= National Practitioner Data Bank =

Medical database in United States

The National Practitioner Data Bank (NPDB) is a database operated by the U.S. Department of Health and Human Services that contains medical malpractice payment and adverse action reports on health care professionals. Hospitals and state licensing boards submit information on physicians and other health care practitioners, including clinical privileges restrictions, actions against physicians' licenses, and medical malpractice payments that is kept in the NPDB database. Only authorized users (e.g. hospitals and state licensing boards considering a physician's application for hospital privileges or a state medical license) are permitted by statute to "query" this information in the NPDB.

The NPDB was created by Congress with the primary goals of improving health care quality, protecting the public and reducing health care fraud and abuse. The NPDB is managed by the Bureau of Health Workforce of the Health Resources and Services Administration in the U.S. Department of Health and Human Services. Before May 6, 2013, the Data Bank comprised the National Practitioner Data Bank and the Healthcare Integrity and Protection Data Bank. The two were consolidated by Section 6403 of the Affordable Care Act of 2010, Public Law 111–148.

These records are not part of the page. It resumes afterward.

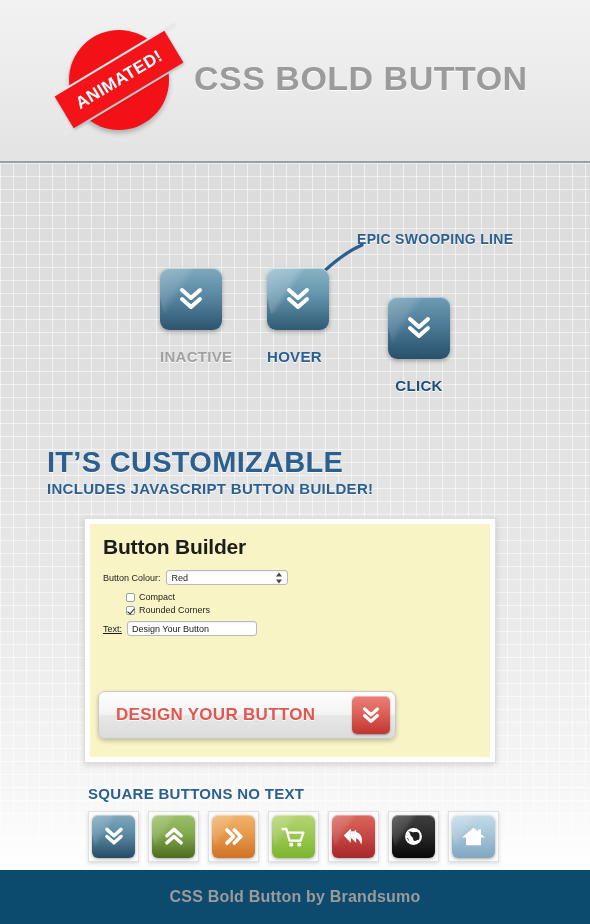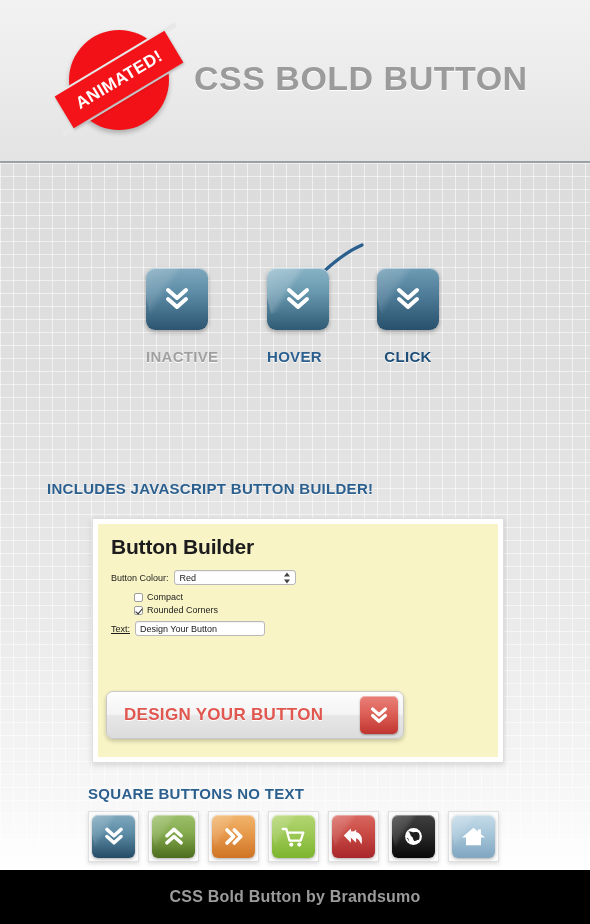--- a/index.html
+++ b/index.html
@@ -304,6 +304,7 @@
   <div class="body-area">
 
 
+    <div class="section-title" id="lbl-swoop">EPIC SWOOPING LINE</div>
 
     <div class="swoop-arrow">
       <svg width="70" height="50" viewBox="0 0 70 50">

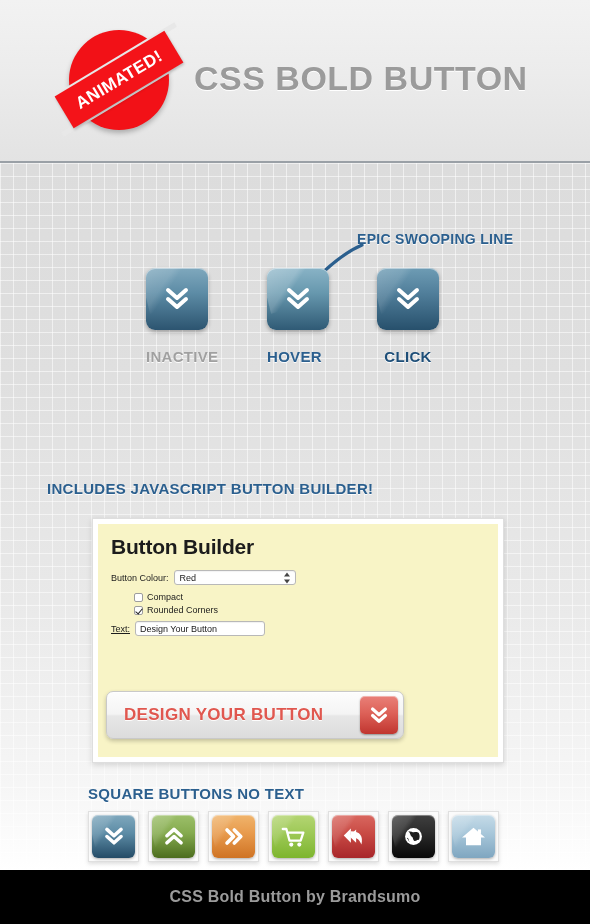--- a/index.html
+++ b/index.html
@@ -313,7 +313,7 @@
       </svg>
     </div>
 
-    <div class="demo" style="left:146px; width:62px;">
+    <div class="demo" style="left:160px; width:62px;">
       <div class="demo-btn st-inactive">
         <div class="gloss"></div>
         <svg width="28" height="26" viewBox="0 0 28 26">

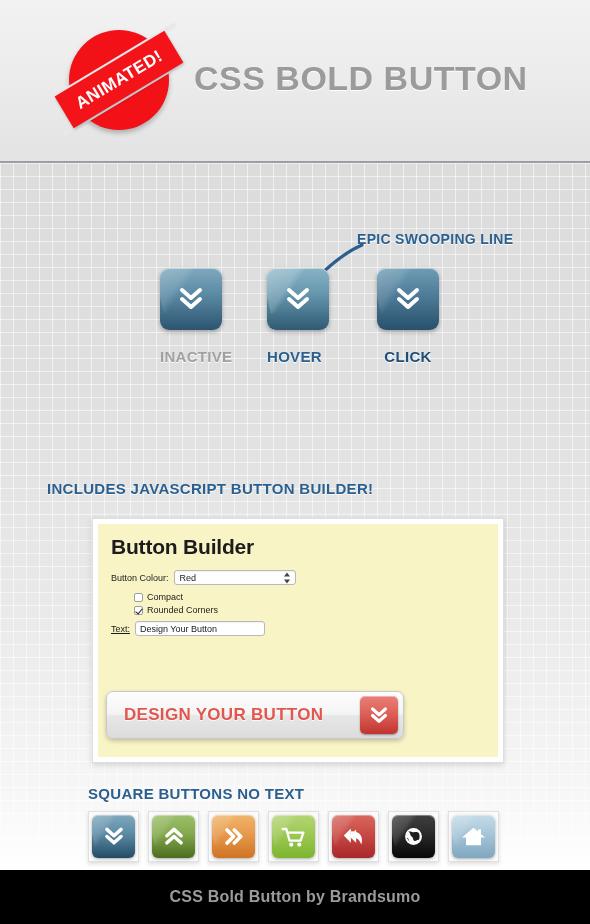--- a/index.html
+++ b/index.html
@@ -335,7 +335,7 @@
       <div class="demo-label lab-hover">HOVER</div>
     </div>
 
-    <div class="demo" style="left:377px; width:62px;">
+    <div class="demo" style="left:388px; width:62px;margin-top:29px;">
       <div class="demo-btn st-click">
         <div class="gloss"></div>
         <svg width="28" height="26" viewBox="0 0 28 26">

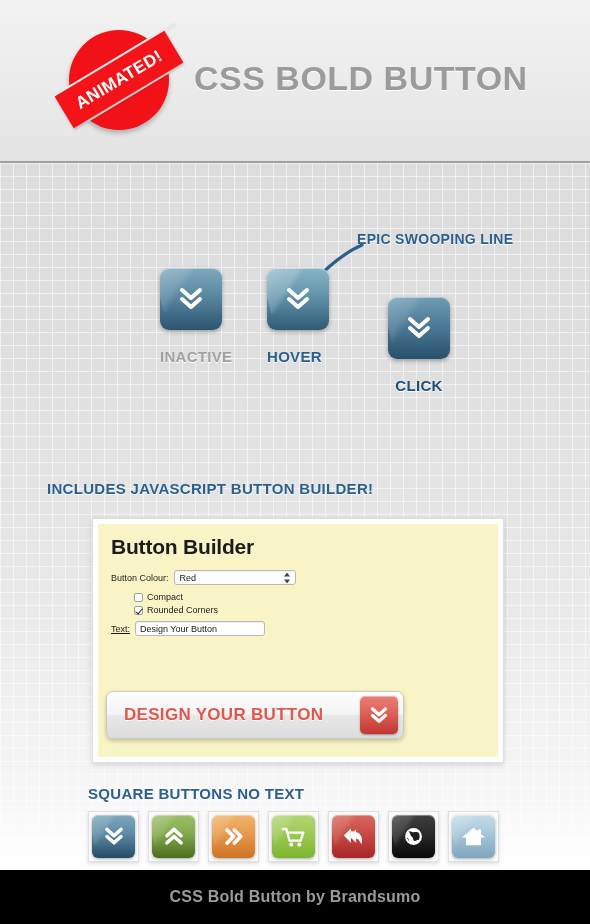--- a/index.html
+++ b/index.html
@@ -346,6 +346,7 @@
       <div class="demo-label lab-click">CLICK</div>
     </div>
 
+    <div class="section-title" id="ttl-custom">IT’S CUSTOMIZABLE</div>
     <div class="section-title" id="ttl-custom-sub">INCLUDES JAVASCRIPT BUTTON BUILDER!</div>
 
     <div class="builder-frame">

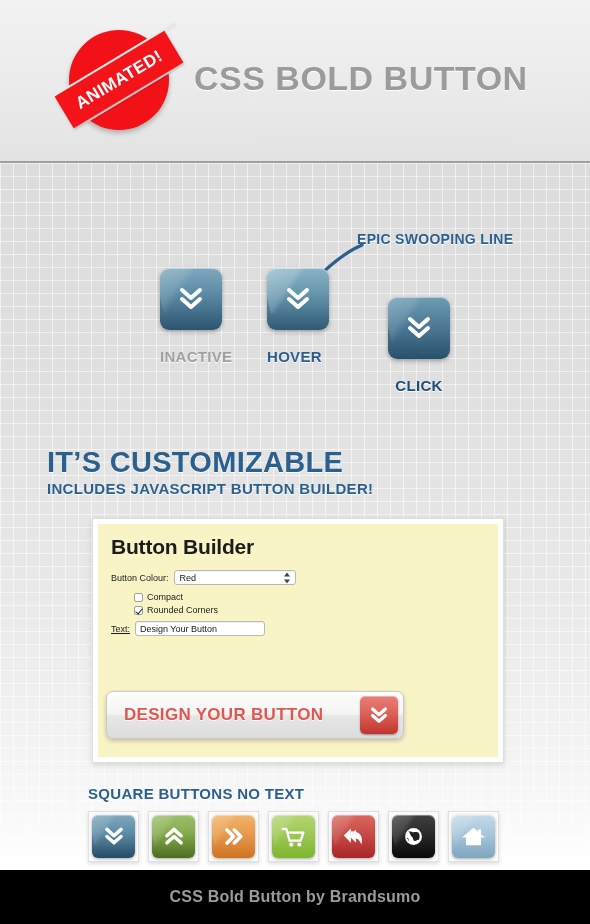--- a/index.html
+++ b/index.html
@@ -129,7 +129,7 @@
 
   
   .builder-frame {
-    position: absolute; left: 92px; top: 355px;
+    position: absolute; left: 84px; top: 355px;
     width: 412px; height: 245px;
     background: #ffffff;
     border: 1px solid #dedede;

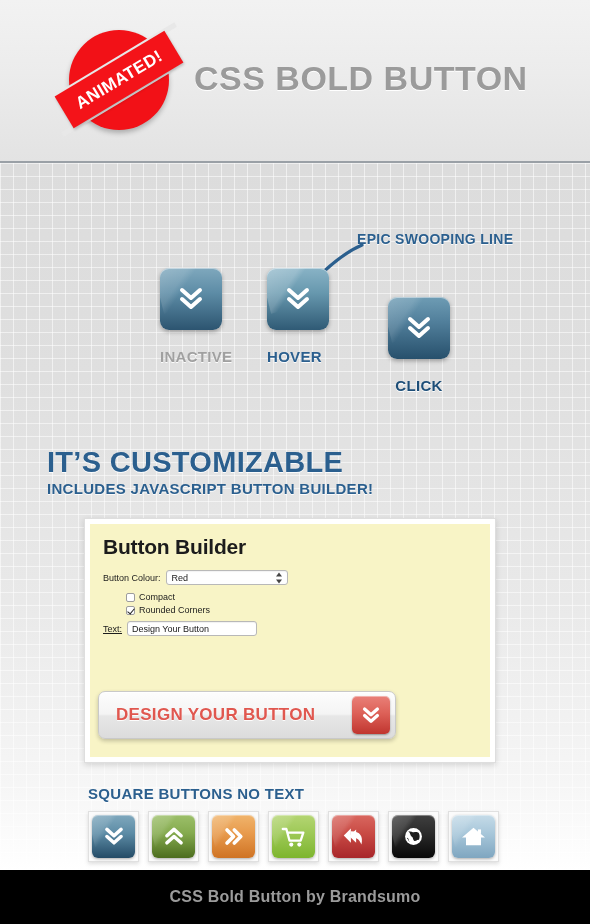--- a/index.html
+++ b/index.html
@@ -270,7 +270,7 @@
   .footer {
     position: absolute; left: 0; top: 870px;
     width: 590px; height: 54px;
-    background: #000000;
+    background: #0c4a6e;
     display: flex; align-items: center; justify-content: center;
   }
   .footer span {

In enacting, the National Practitioner Data Bank-enabling legislation, the Health Care Quality Improvement Act of 1986, Congress intended for physicians to receive "full due process rights with notice and representation". (Statement of HCQIA lead sponsor Ron Wyden)

== Information Collected ==

- Medical malpractice payments,
- Any adverse licensure actions or loss of license
- Adverse clinical privileging actions, or Adverse professional society membership actions
- Any negative action or finding by a State licensing or certification authority
- Private accreditation organization negative actions or findings against a health care practitioner or entity
  	Any negative action or finding by a Federal or State licensing and certification agency that is publicly available information
  	Civil judgments or criminal convictions that are health care-related
- Exclusions from Federal or State health care programs
- Other adjudicated actions or decisions (formal or official actions, involving a due process mechanism and based on acts or omissions that affect or could affect the payment, provision, or delivery of a health care item or service)

==Access==

Access to the information is limited, and is not available to the general public. It is provided to hospitals, other health care entities, professional societies, state and federal licensing and certification authorities (including Medical and Dental Boards), and agencies or contractors administering Federal or State health care programs.

In addition, individual healthcare providers can obtain access to their own records; this information is also in some cases available to those who may be suing them. Researchers may also obtain statistical data, but not data on individuals.

=== Anonymized data ===
Public access is available which contains no identifying information. In 2011, this access was removed after someone was able to identify a doctor in the database, but it was restored thereafter.